Михаил поморщился. А через минуту, сверкнув белозубой мальчишеской улыбкой, подбросил к потолку ушанку. Поймал и снова подбросил.

— Да, чуть не забыл… про один сногсшибательный случай. Тоже почерпнул из газеты. Где-то в Кении… да, кажется, в Кении, у некоего Адамсона с самого малого возраста воспитывалась на ферме львица. Звали ее Эльзой. Такая была кроткая и ласковая львица, просто на диво! А когда ей стукнуло четыре года, чета этих самых Адамсонов решила отправить Эльзу в джунгли. Вернуть ее, так сказать, к первобытному существованию. Супруги были весьма порядочными людьми, сообщает газета, они не просто прогнали бедную изнеженную Эльзу со своей фермы на все четыре стороны, а некоторое время готовили ее к самостоятельной жизни: обучали охоте, возбуждали в ней хищнические инстинкты. Наконец Эльза покинула своих милых хозяев. А через несколько месяцев… Ты, Варяус, даже представить себе не можешь, что произошло через несколько месяцев! Вдруг львица вернулась на ферму, к немалому изумлению Адамсонов. Она притащила в зубах — одного за другим — трех маленьких детенышей. Оставив обескураженным Адамсонам львят, Эльза преспокойно, с чистой совестью, опять удалилась в джунгли. Пусть чета фермеров воспитывает ее потомство… Вот как пагубно действует излишняя цивилизация даже на кровожадных диких животных! А ты говоришь!

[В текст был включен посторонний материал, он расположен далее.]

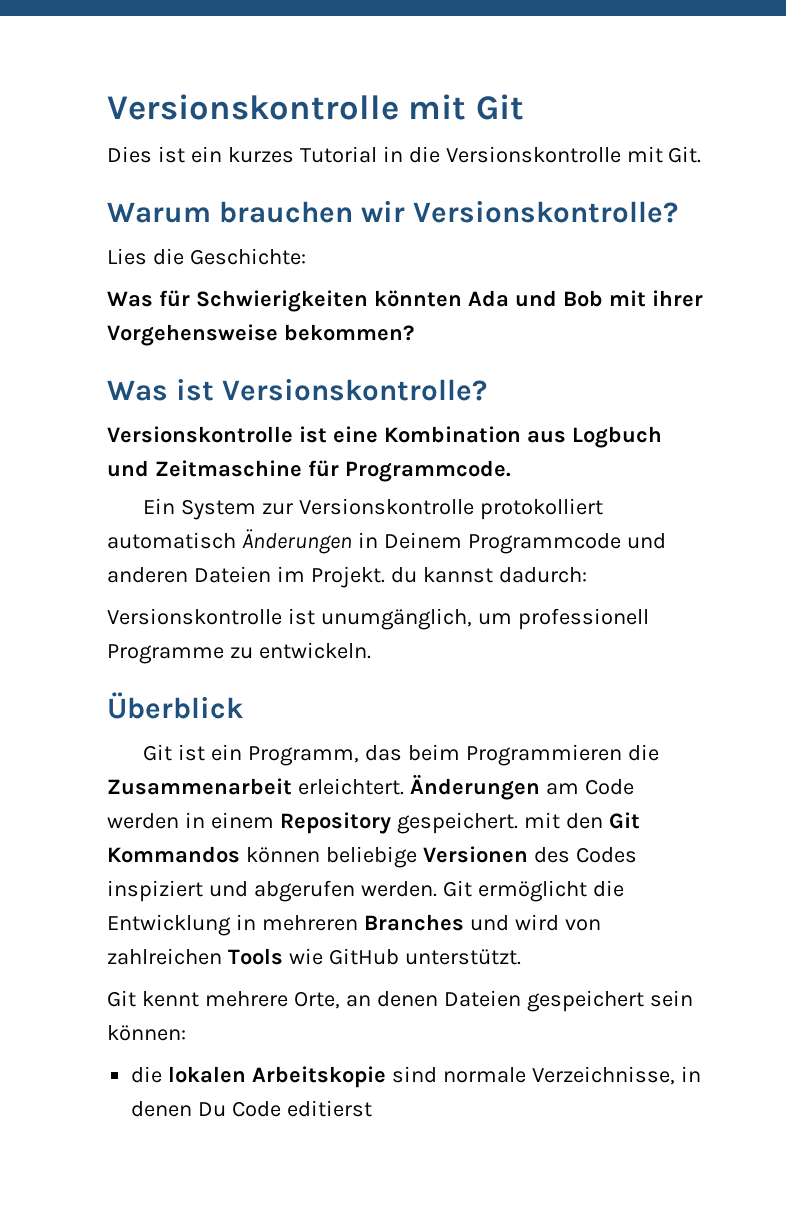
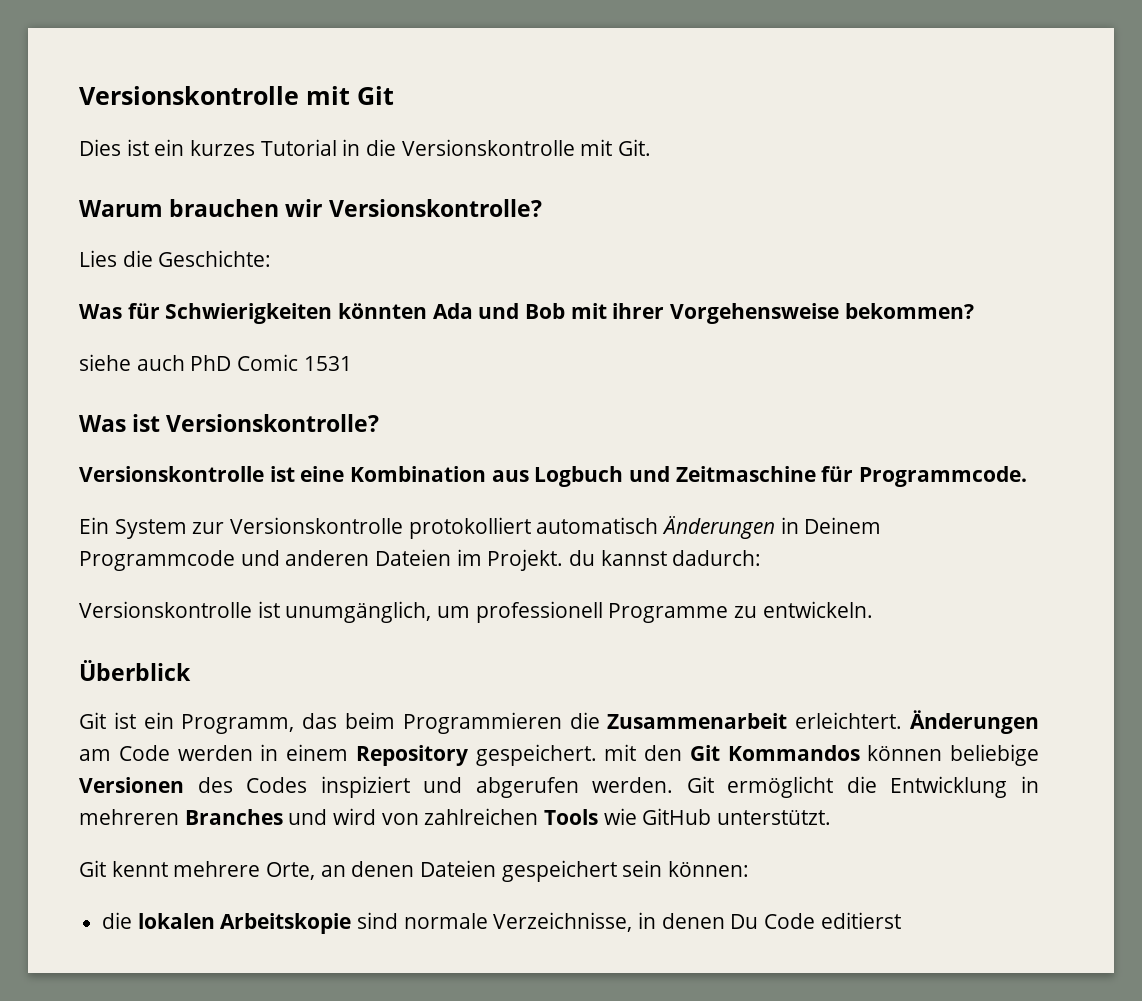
+ siehe auch PhD Comic 1531

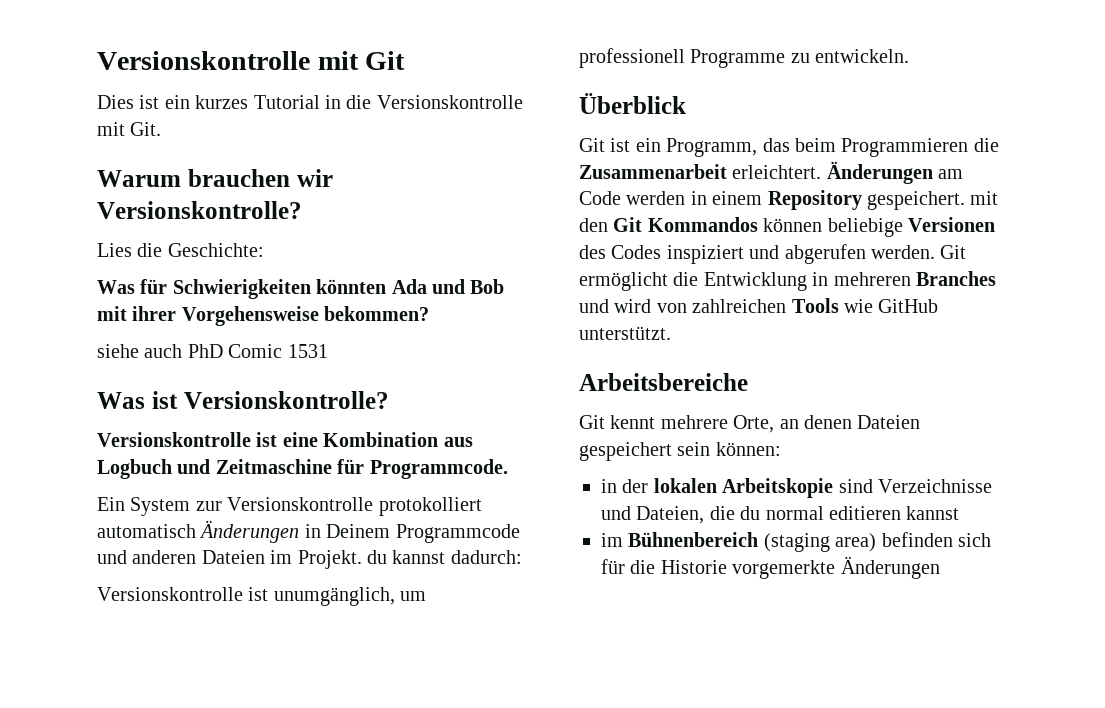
+ Arbeitsbereiche
- die lokalen Arbeitskopie sind normale Verzeichnisse, in denen Du Code editierst
+ in der lokalen Arbeitskopie sind Verzeichnisse und Dateien, die du normal editieren kannst
+ im Bühnenbereich (staging area) befinden sich für die Historie vorgemerkte Änderungen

И Михаил рассмеялся, опять показывая свои белые, сверкающие нестерпимым блеском зубы.

Варя не сдержалась и тоже улыбнулась. Она отлично понимала: весь этот нарочито шутовский разговор Мишка затеял лишь для того, чтобы хоть как-то развеселить ее, Варю. И вот видите: достиг своего! На душе у Вари чуть-чуть посветлело. И уж не хотелось думать ни о Лешке, ни о том нахале, который так бесцеремонно чмокнул ее в губы — там, на Волге, часа два назад.

— Отвернись, я встану, — сказала Варя. Помолчав, добавила: — А почему бы тебе, Мишка, не записаться в наш самодеятельный? Правда, из тебя первосортный конферансье получится.